I am reading a code sample from cppreference:
#include <functional>
#include <queue>
#include <vector>
#include <iostream>
template<typename T> void print_queue(T& q) {
while(!q.empty()) {
std::cout << q.top() << " ";
q.pop();
}
std::cout << '\n';
}
int main() {
std::priority_queue<int> q;
for(int n : {1,8,5,6,3,4,0,9,7,2})
q.push(n);
print_queue(q);
std::priority_queue<int, std::vector<int>, std::greater<int> > q2;
for(int n : {1,8,5,6,3,4,0,9,7,2})
q2.push(n);
print_queue(q2);
// Using lambda to compare elements.
auto cmp = [](int left, int right) { return (left ^ 1) < (right ^ 1);};
std::priority_queue<int, std::vector<int>, decltype(cmp)> q3(cmp);
for(int n : {1,8,5,6,3,4,0,9,7,2})
q3.push(n);
print_queue(q3);
}
I am not sure why q2
does not need to be initialized?
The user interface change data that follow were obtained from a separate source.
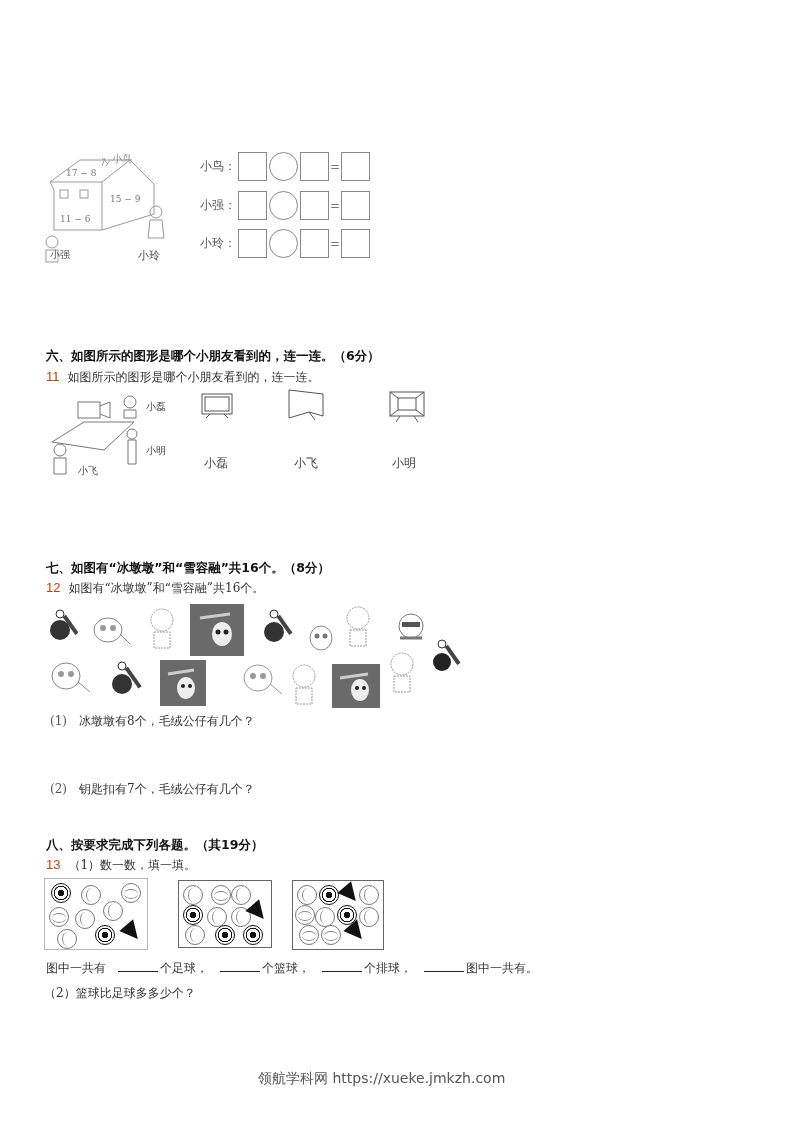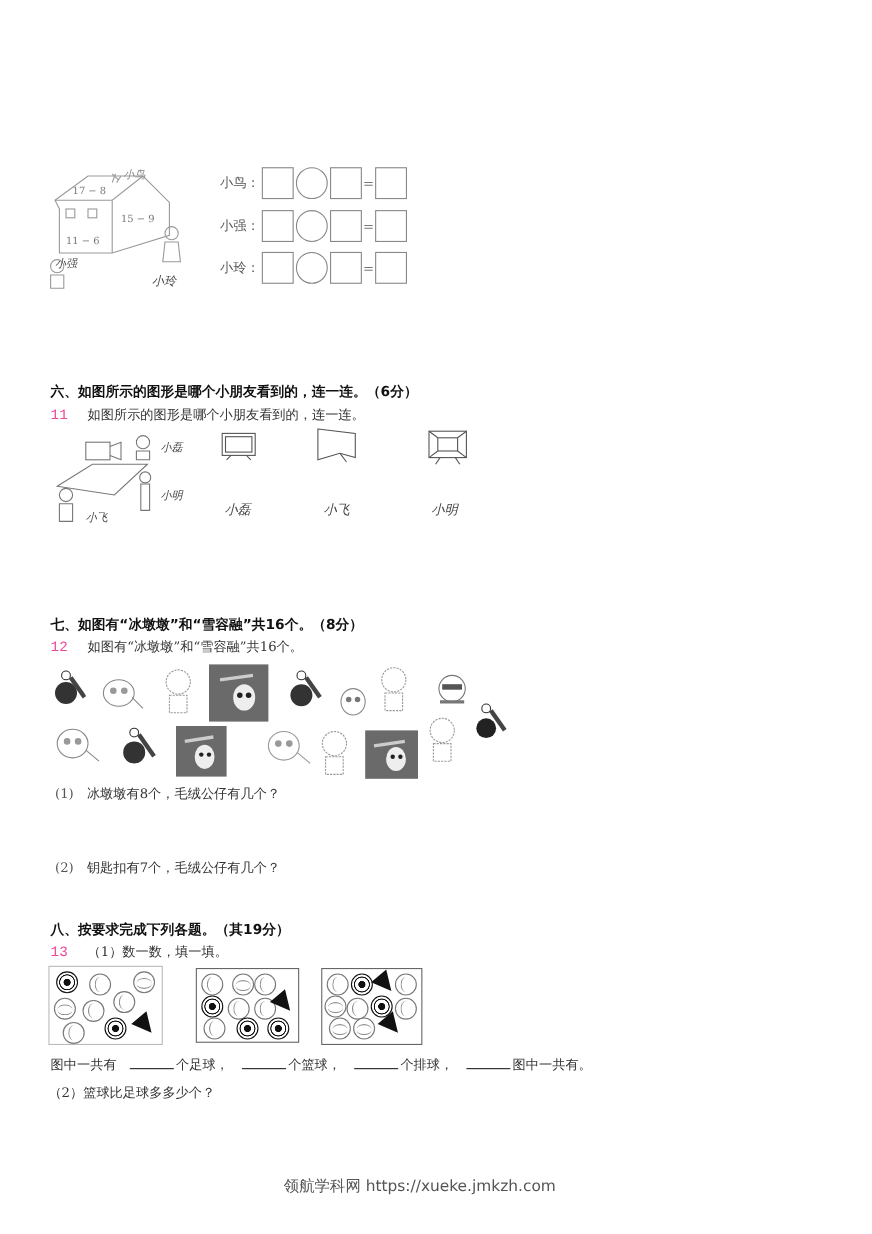"小鸟" .name-label { font-style: italic -> none }
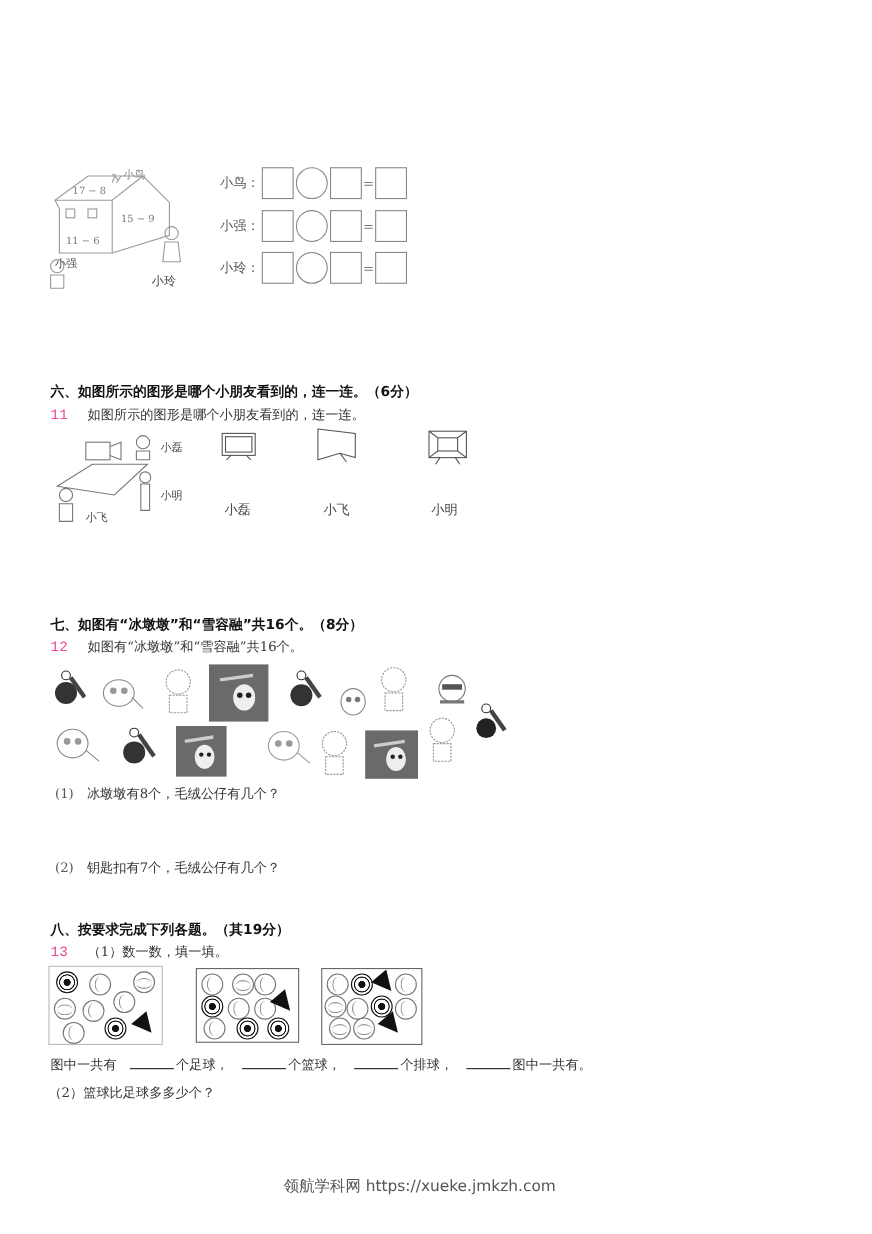"小强" span.name-label { top: 83px -> 98px }
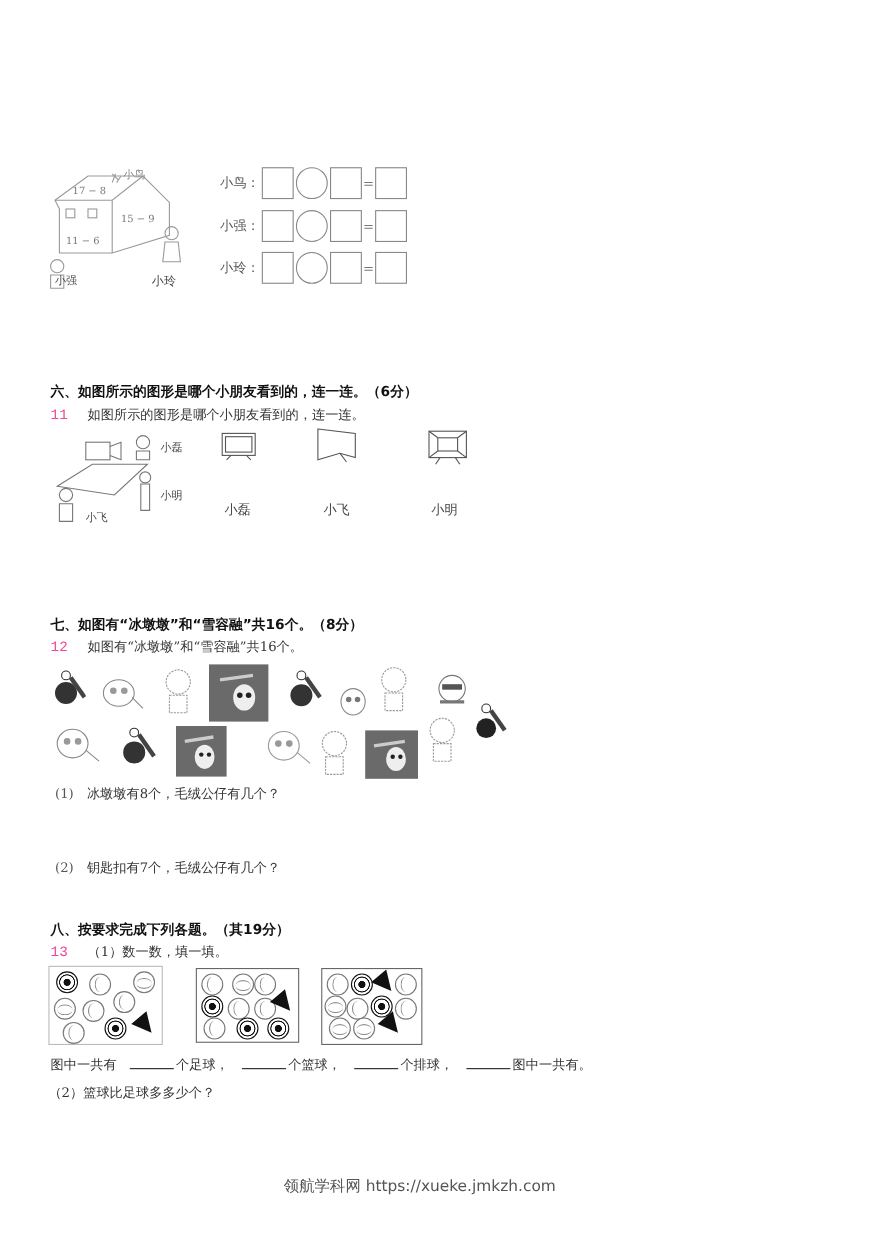"11" .qnum { color: #ec4899 -> #c2410c; font-family: Liberation Mono, monospace -> Liberation Sans, sans-serif; margin-right: 18px -> 8px }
I.e. Instead of having
std::priority_queue<int, std::vector<int>, std::greater<int> > q2;
in the original code, I guess we should have something like
std::priority_queue<int, std::vector<int>, std::greater<int> > q2(std::greater<int>());
So why when we have an customized compare function, we can omit the initializer for q2
but not for q3
in the code sample?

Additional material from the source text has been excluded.